I’ve said before that Najib Razak is a prime minister who does things by halves. Now there’s talk that he’s going to junk his ‘1Malaysia’ slogan for a new one. Online news website The Malaysian Insiderreported this on August 21, based on information from sources. If it turns out to be true, I’ll be able to say that Najib is also a prime minister who doesn’t see things through.

A brand needs time to be developed. Najib’s ‘1Malaysia’ has been around for only four years, and that’s not long enough to win it acceptance and pulling power. Work has to be done to imbue it with more substance – work that includes making Malaysia a truly inclusive nation, which wholeheartedly embraces all its races, religions, cultures, languages without placing any above the rest – so that in the longer run, it can come to be trusted. If Najib discards it for a new slogan, it would show that he’s not willing to put in the work; he has no staying power.

And what might that new slogan be? How more potent will it appear? How more meaningful? If you haven’t heard it yet, hold on to your seats. Just in case you fall off laughing. Or faint. It’s called “Endless Possibilities”!

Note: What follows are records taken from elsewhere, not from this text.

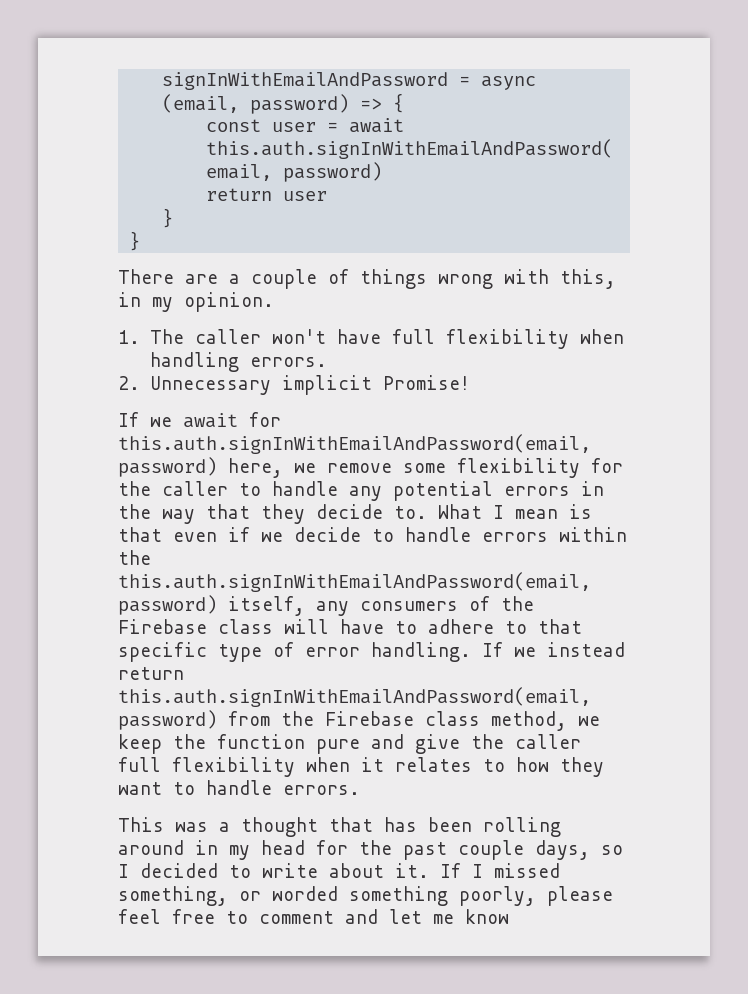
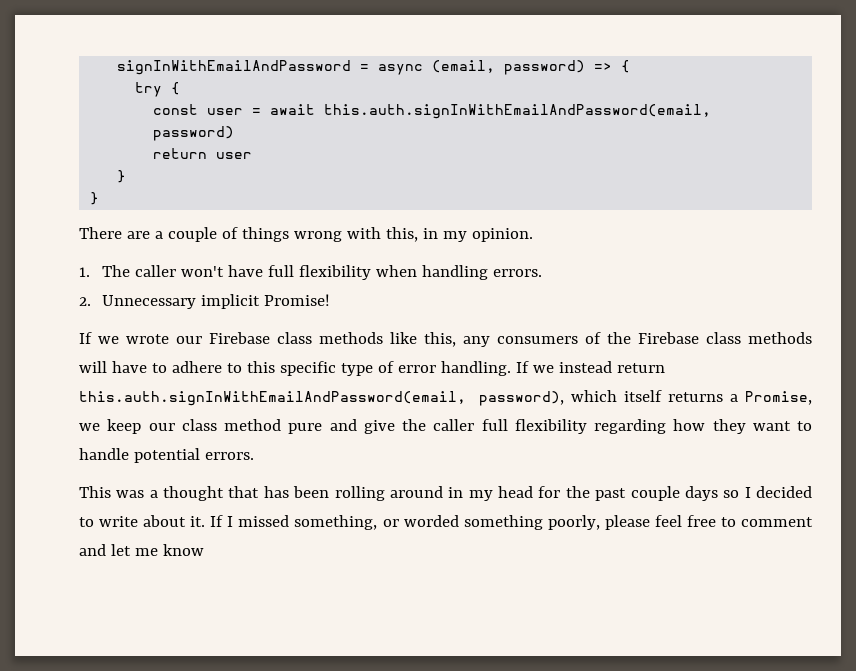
+ try {
- If we await for this.auth.signInWithEmailAndPassword(email, password) here, we remove some flexibility for the caller to handle any potential errors in the way that they decide to. What I mean is that even if we decide to handle errors within the this.auth.signInWithEmailAndPassword(email, password) itself, any consumers of the Firebase class will have to adhere to that specific type of error handling.
+ If we wrote our Firebase class methods like this, any consumers of the Firebase class methods will have to adhere to this specific type of error handling.
- If we instead return this.auth.signInWithEmailAndPassword(email, password) from the Firebase class method, we keep the function pure and give the caller full flexibility when it relates to how they want to handle errors.
+ If we instead return this.auth.signInWithEmailAndPassword(email, password), which itself returns a Promise, we keep our class method pure and give the caller full flexibility regarding how they want to handle potential errors.
- This was a thought that has been rolling around in my head for the past couple days, so I decided to write about it.
+ This was a thought that has been rolling around in my head for the past couple days so I decided to write about it.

Many Malaysians will be wondering what it means. “Possibilities” is a big word. It’s also an abstract word. You can’t picture anything when you come across it. It also has five syllables, which is not appropriate for any slogan. Combine that with “endless” and the meaning is even more abstract. Not only that, it sounds pompous.

And of course it’s vague. But then vagueness seems to cohere with what Najib prefers. Last year, he reportedly said of ‘1Malaysia’, “I didn’t define the concept very clearly, but that was by design.” He said he wanted to give it an “element of strategic ambiguity” so that it could take in other views, including those from the public.

Perhaps his advisers told him to say that, but it doesn’t sound like good advice. One would think a slogan that has something concrete to impart works better. ‘Bersih, cekap dan amanah’ (Clean, efficient and trustworthy) which Mahathir Mohamad touted during his early years as prime minister may not be the best of examples, but at least it was something that people could relate to. His successor Abdullah Badawi’s ‘Work with me, not for me’ also made some earthy sense, even though it was also broad.

But ‘Endless Possibilities’ … what endless possibilities?